Segment Start: SOURCE RECORDS
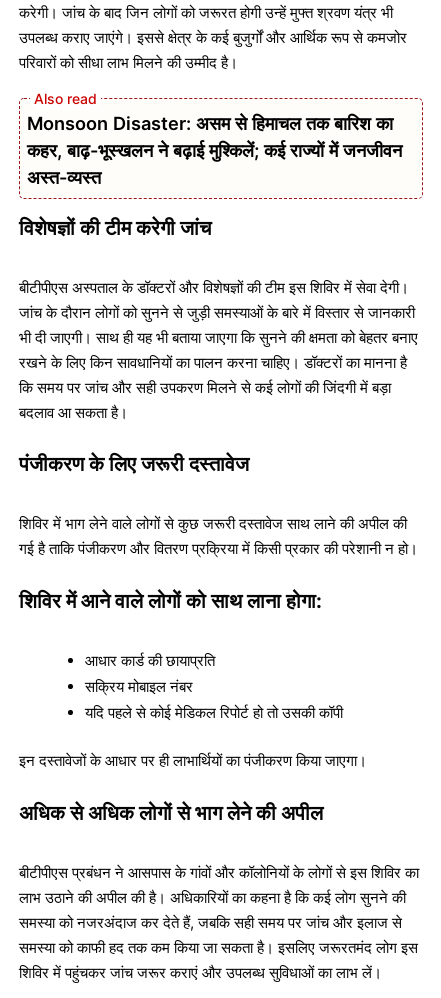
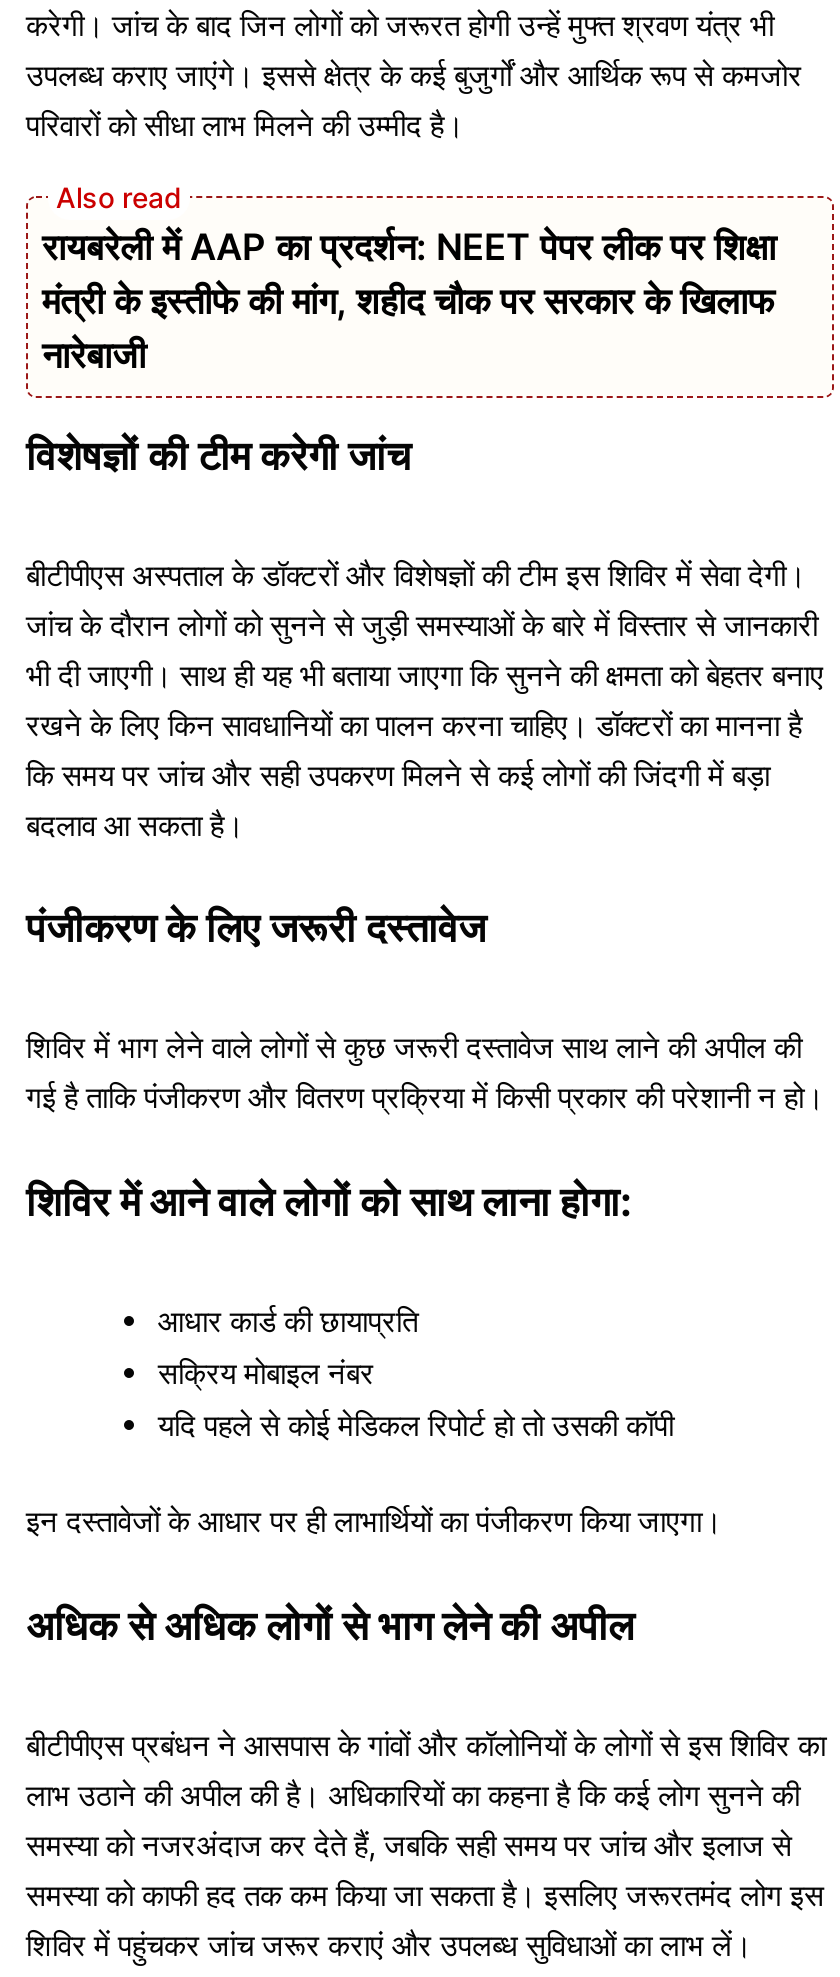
- Monsoon Disaster: असम से हिमाचल तक बारिश का
- कहर, बाढ़-भूस्खलन ने बढ़ाई मुश्किलें; कई राज्यों में जनजीवन
- अस्त-व्यस्त
+ रायबरेली में AAP का प्रदर्शन: NEET पेपर लीक पर शिक्षा
+ मंत्री के इस्तीफे की मांग, शहीद चौक पर सरकार के खिलाफ
+ नारेबाजी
Segment End: SOURCE RECORDS
• _YOUR INSTRUCTIONS_:
Each line above should be written out again unchanged; no images are to be carried over.

• _TASK RESPONSE_:
- Monsoon Disaster: असम से हिमाचल तक बारिश का
- कहर, बाढ़-भूस्खलन ने बढ़ाई मुश्किलें; कई राज्यों में जनजीवन
- अस्त-व्यस्त
+ रायबरेली में AAP का प्रदर्शन: NEET पेपर लीक पर शिक्षा
+ मंत्री के इस्तीफे की मांग, शहीद चौक पर सरकार के खिलाफ
+ नारेबाजी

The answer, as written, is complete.